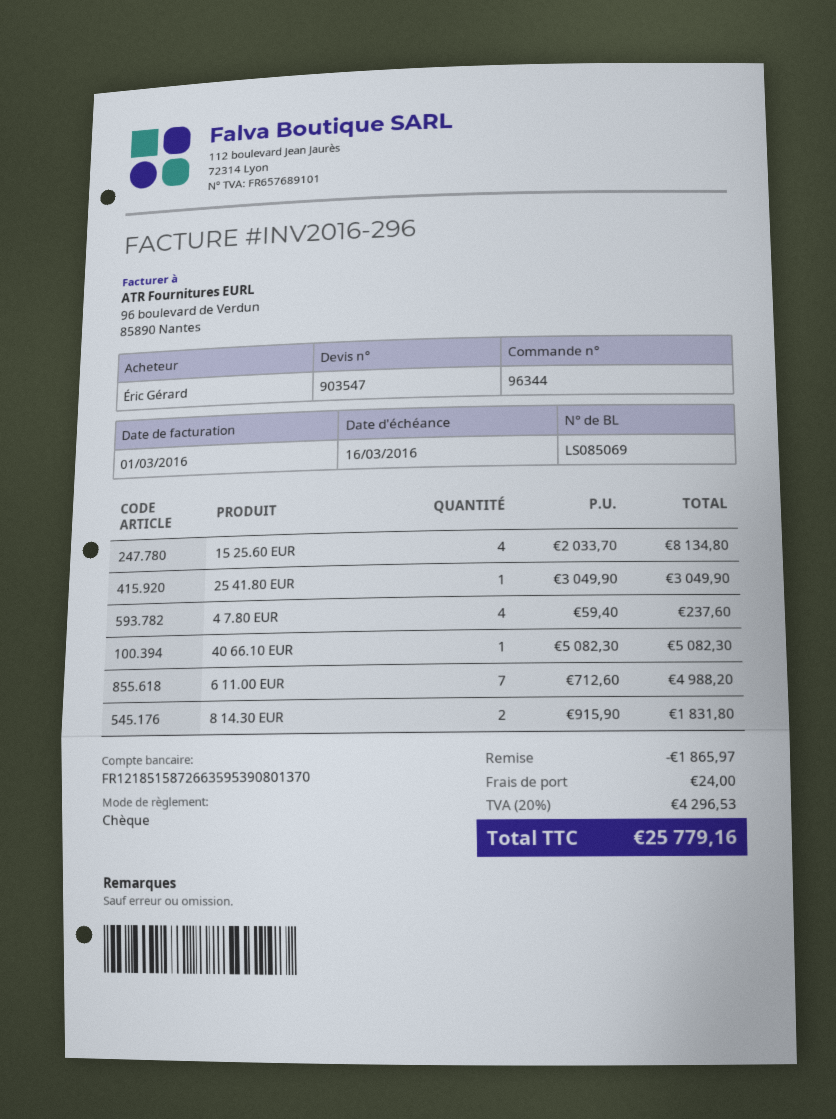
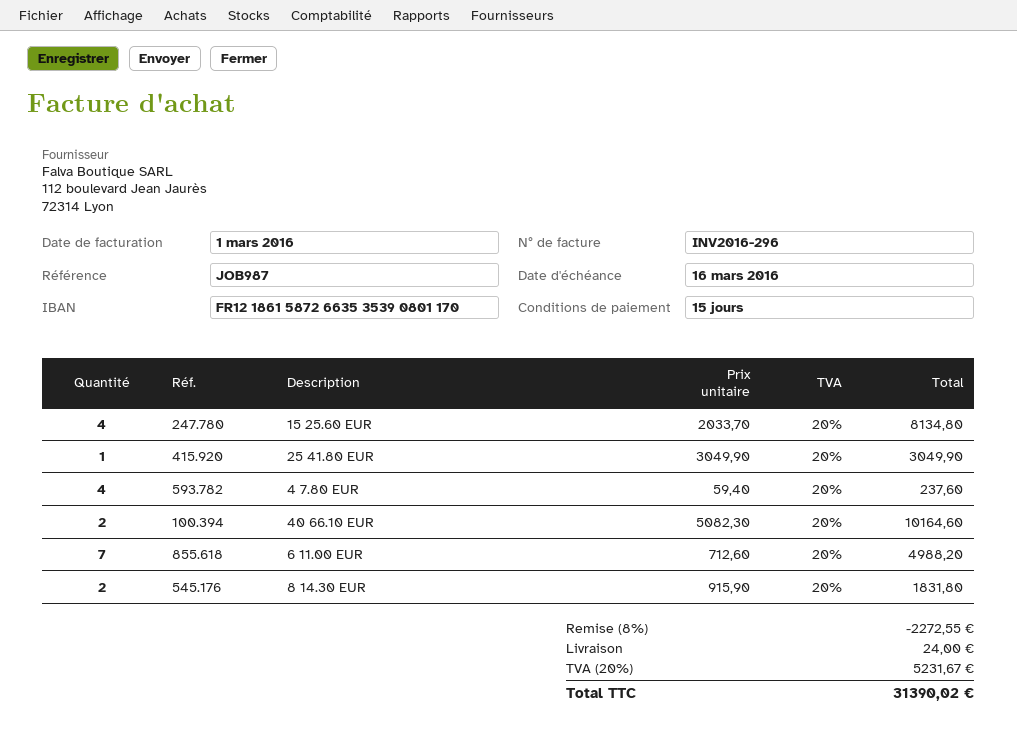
bank account: FR1218515872663595390801370 -> FR1218615872663535390801170
40 66.10 EUR: 1 x 5082.30 = 5082.30 -> 2 x 5082.30 = 10164.60
discount: 1865.97 -> 2272.55
tax: 20% = 4296.53 -> 20% = 5231.67
total: 25779.16 -> 31390.02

Work request -
Transcribe each record above exactly, leaving every picture out of the copy.

Output of the task -
bank account: FR1218515872663595390801370 -> FR1218615872663535390801170
40 66.10 EUR: 1 x 5082.30 = 5082.30 -> 2 x 5082.30 = 10164.60
discount: 1865.97 -> 2272.55
tax: 20% = 4296.53 -> 20% = 5231.67
total: 25779.16 -> 31390.02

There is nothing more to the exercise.